Metabolism of free and complexed prostate - specific antigen and their utility for diagnosis and prognosis of prostate cancer

Abstract: Prostate-specific antigen (PSA) is a glycoprotein produced by the prostate gland. It occurs in several molecular forms in the blood and assays have been developed to measure free PSA and PSA in complex with alpha-1-antichymotrypsin (PSA-ACT). Higher proportions of free PSA (PSA-F/T) in blood are found in subjects with benign prostatic hyperplasia (BPH) as compared to cancer patients. Utilizing immunocytochemistry and in situ hybridization we demonstrated production of PSA and ACT in normal and malignant prostatic tissue. In areas with BPH however, only PSA was detected, which may be linked to the differences in proportions of PSA-F/T found in blood from patients with cancer compared to subjects with BPH. Comparing selective measurements of the PSA forms and their ratios by receiver operating characteristics showed that PSA-F/T best discriminated cancer from BPH in patients with normal or slightly elevated PSA levels.
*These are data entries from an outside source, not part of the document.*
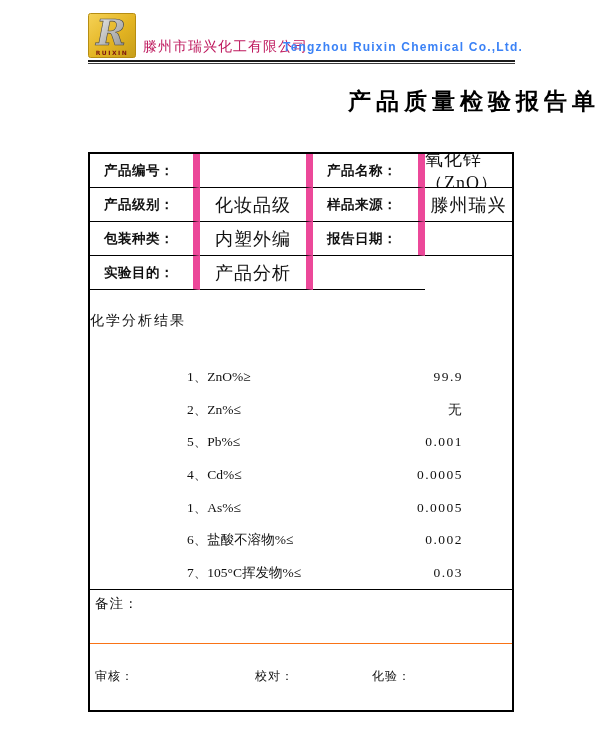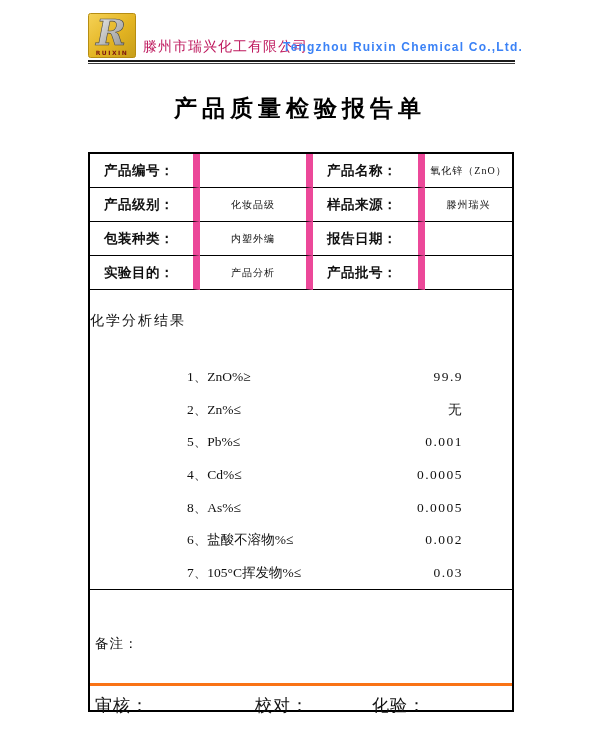--- a/index.html
+++ b/index.html
@@ -16,54 +16,54 @@
   .company-en {
     position:absolute; left:283px; top:40px; font-size:12px; letter-spacing:1.2px;
     font-weight:bold; color:#3b82f6; font-family:"Liberation Sans", sans-serif;
   }
   .header-rule {
     position:absolute; left:88px; top:60px; width:427px; height:1px;
     border-top:2px solid #1c1c1c; border-bottom:1px solid #3a3a3a;
   }
   
   .page-title {
-    position:absolute; left:0; top:86px; width:600px; text-align:center;
+    position:absolute; left:0; top:86px; width:600px; text-align:right;
     font-family:"Liberation Sans", sans-serif; font-weight:bold;
-    font-size:23px; letter-spacing:5px; color:#000;margin-top:7px;
+    font-size:23px; letter-spacing:5px; color:#000;
   }
   
   .doc-table {
     position:absolute; left:88px; top:152px; width:422px; height:556px;
     border:2px solid #000; background:#fff;
   }
   .info-grid { display:grid; grid-template-columns:110px 113px 112px 87px; }
   .cell {
     height:33px; border-bottom:1px solid #000; display:flex; align-items:center;
-    font-size:10px; overflow:hidden;
+    font-size:18px; overflow:hidden;
   }
   .cell.bordered-right { border-right:7px solid #ec4899; }
   .label-cell {
     font-family:"Liberation Sans", sans-serif; font-weight:bold;
     padding-left:14px; font-size:13.5px; letter-spacing:0.5px;
   }
   .value-cell { justify-content:center; letter-spacing:1px; }
   
   .analysis { height:299px; border-bottom:1px solid #000; position:relative; }
   .analysis-title { padding-top:22px; text-align:left; font-size:14px; letter-spacing:2px; }
   .analysis-items { margin-top:31px; }
   .analysis-item {
     height:32.6px; display:flex; justify-content:space-between; align-items:center;
     padding:0 49px 0 97px; font-size:13.5px;
   }
   .analysis-item .item-value { letter-spacing:1.5px; }
   
-  .remark { height:53px; border-bottom:3px solid #f97316; position:relative;margin-top:40px; }
+  .remark { height:53px; border-bottom:1px solid #f97316; position:relative; }
   .remark-label { position:absolute; left:5px; top:5px; font-size:13.5px; letter-spacing:1px; }
   .signatures { height:66px; position:relative; }
-  .signatures span { position:absolute; top:8px; font-size:17px; letter-spacing:1px;text-align:center; }
+  .signatures span { position:absolute; top:24px; font-size:12px; letter-spacing:1px;text-align:center; }
   .sig-review   { left:5px; }
   .sig-proof    { left:165px; }
   .sig-assay    { left:282px; }
 </style>
 </head>
 <body>
 
 <div class="page">
 
   <svg class="logo" viewBox="0 0 48 45" xmlns="http://www.w3.org/2000/svg">
@@ -104,21 +104,20 @@
       <div class="cell label-cell bordered-right">样品来源：</div>
       <div class="cell value-cell">滕州瑞兴</div>
 
       <div class="cell label-cell bordered-right">包装种类：</div>
       <div class="cell value-cell bordered-right">内塑外编</div>
       <div class="cell label-cell bordered-right">报告日期：</div>
       <div class="cell value-cell"></div>
 
       <div class="cell label-cell bordered-right">实验目的：</div>
       <div class="cell value-cell bordered-right">产品分析</div>
-      <div class="cell label-cell bordered-right">产品批号：</div>
       <div class="cell value-cell"></div>
     </div>
 
     <div class="analysis">
       <div class="analysis-title">化学分析结果</div>
       <div class="analysis-items">
         <div class="analysis-item">
           <span class="item-label">1、ZnO%≥</span>
           <span class="item-value">99.9</span>
         </div>
@@ -128,21 +127,21 @@
         </div>
         <div class="analysis-item">
           <span class="item-label">5、Pb%≤</span>
           <span class="item-value">0.001</span>
         </div>
         <div class="analysis-item">
           <span class="item-label">4、Cd%≤</span>
           <span class="item-value">0.0005</span>
         </div>
         <div class="analysis-item">
-          <span class="item-label">8、As%≤</span>
+          <span class="item-label">1、As%≤</span>
           <span class="item-value">0.0005</span>
         </div>
         <div class="analysis-item">
           <span class="item-label">6、盐酸不溶物%≤</span>
           <span class="item-value">0.002</span>
         </div>
         <div class="analysis-item">
           <span class="item-label">7、105°C挥发物%≤</span>
           <span class="item-value">0.03</span>
         </div>

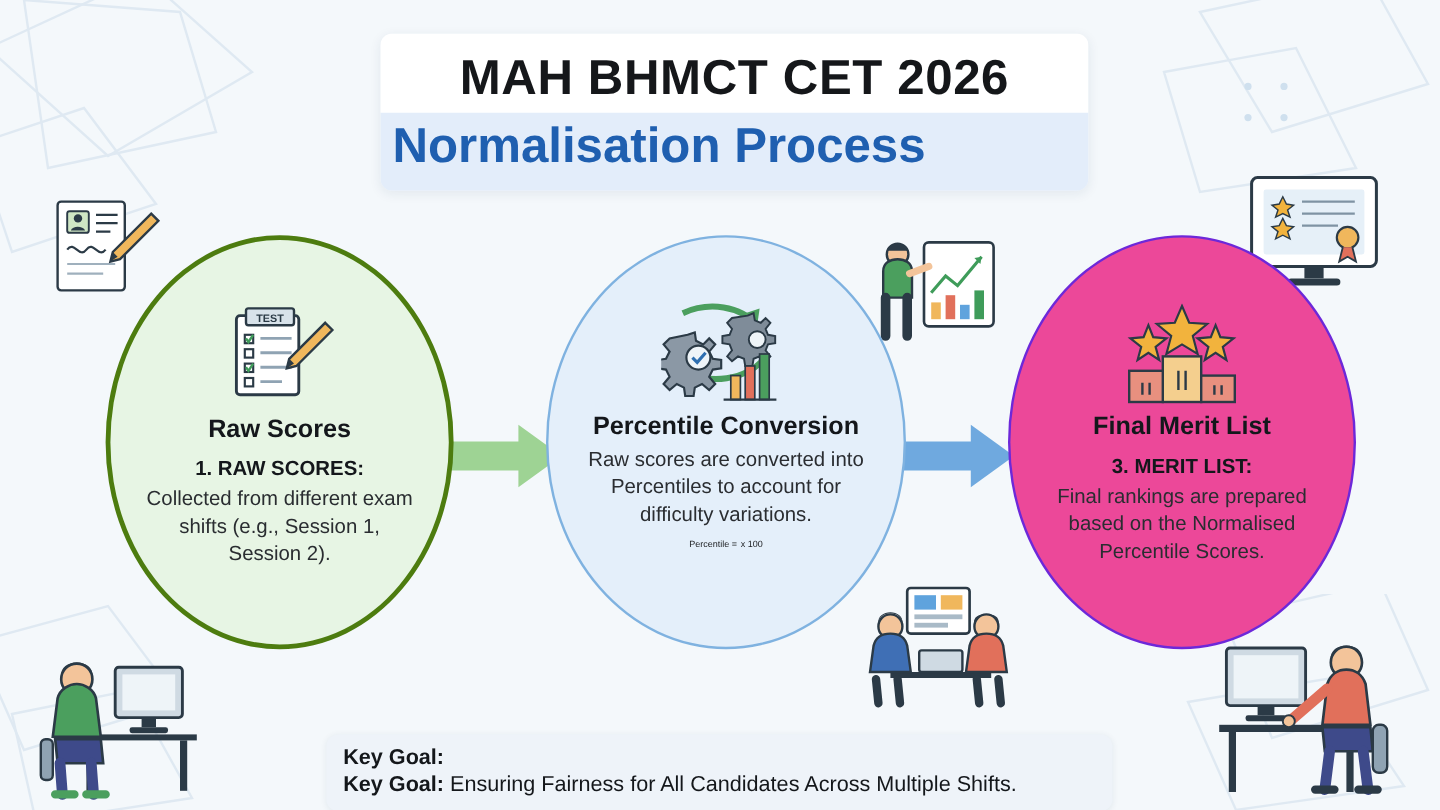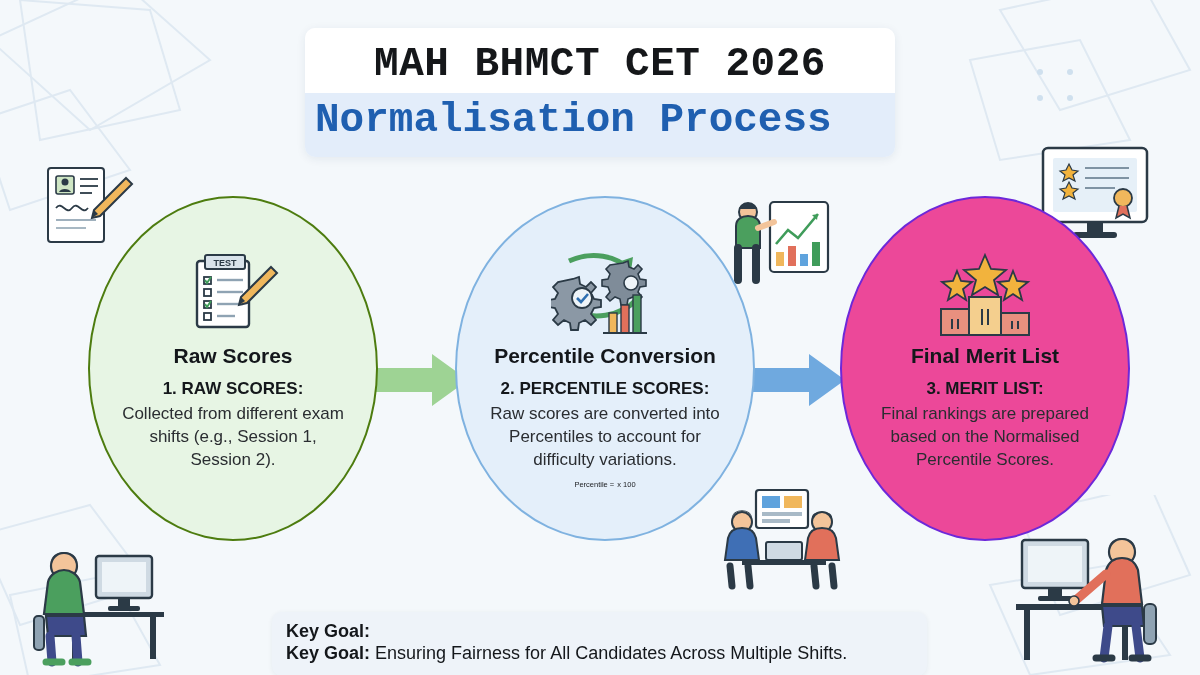--- a/index.html
+++ b/index.html
@@ -13,26 +13,25 @@
     background: #f4f8fb;
   }
 
   
   .bg-layer { position: absolute; inset: 0; overflow: hidden; }
   .bg-layer svg { position: absolute; }
 
   
   .title-block {
     position: absolute;
-    left: 305px; top: 28px;
+    left: 317px; top: 28px;
     width: 590px;
     border-radius: 10px;
     overflow: hidden;
     box-shadow: 0 2px 10px rgba(20,50,90,0.08);
-    font-family: Liberation Mono, monospace;
   }
   .title-top {
     background: #ffffff;
     text-align: center;
     padding: 13px 10px 6px;
   }
   .title-top .t {
     font-size: 41px;
     font-weight: bold;
     letter-spacing: 0.5px;
@@ -54,21 +53,21 @@
     border-radius: 50%;
     display: flex;
     flex-direction: column;
     align-items: center;
     text-align: center;
   }
   .circle-1 {
     left: 88px; top: 196px;
     width: 290px; height: 345px;
     background: #e7f5e4;
-    border: 2px solid #4d7c0f;
+    border: 4px solid #4d7c0f;
     padding-top: 52px;
   }
   .circle-2 {
     left: 455px; top: 196px;
     width: 300px; height: 345px;
     background: #e4effa;
     border: 2px solid #7fb2e0;
     padding-top: 52px;
     z-index: 3;
   }
@@ -351,21 +350,20 @@
           <path d="M26 47 l4 4 7-8" stroke="#2f6fb0" stroke-width="2.6" fill="none"></path>
         </g>
         <rect x="58" y="62" width="8" height="20" fill="#f0b75c" stroke="#2b3a46" stroke-width="1.4"></rect>
         <rect x="70" y="54" width="8" height="28" fill="#e1705b" stroke="#2b3a46" stroke-width="1.4"></rect>
         <rect x="82" y="44" width="8" height="38" fill="#4b9f5e" stroke="#2b3a46" stroke-width="1.4"></rect>
         <line x1="52" y1="82" x2="96" y2="82" stroke="#2b3a46" stroke-width="2"></line>
       </g>
     </svg>
   </div>
   <div class="circle-heading">Percentile Conversion</div>
-  <div class="circle-sub">2. PERCENTILE SCORES:</div>
   <div class="circle-body">Raw scores are converted into Percentiles to account for difficulty variations.</div>
   <div class="formula">
     <span>Percentile =</span>
     <span>x 100</span>
   </div>
 </div>
 
 <div class="circle circle-3">
   <div class="circle-icon">
     <svg width="100" height="86" viewBox="0 0 100 86">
After removal of the prostate the elimination of free PSA was bi-exponential with an initial, rapid re-distribution phase followed by a terminal phase with a half-life of 14 hours. PSA-ACT was eliminated slowly and non-exponentially with a mean rate of 0.8 ng/mL/day indicating a capacity-limited process. In hormonally deprived patients with high pre-treatment PSA concentrations, both free PSA and PSA-ACT were eliminated exponentially with mean half-lives of 10 and 13 days respectively. In 66 prostate cancer patients followed until death or for a minimum of nine years, univariate analysis showed that all PSA forms, but not their ratios, as well as tumour grade, local and distant stage gave prognostic information on cancer survival. In a multivariate analysis with step-wise entering of factors only grade, distant stage and the PSA-F/PSA-ACT ratio provided prognostic information.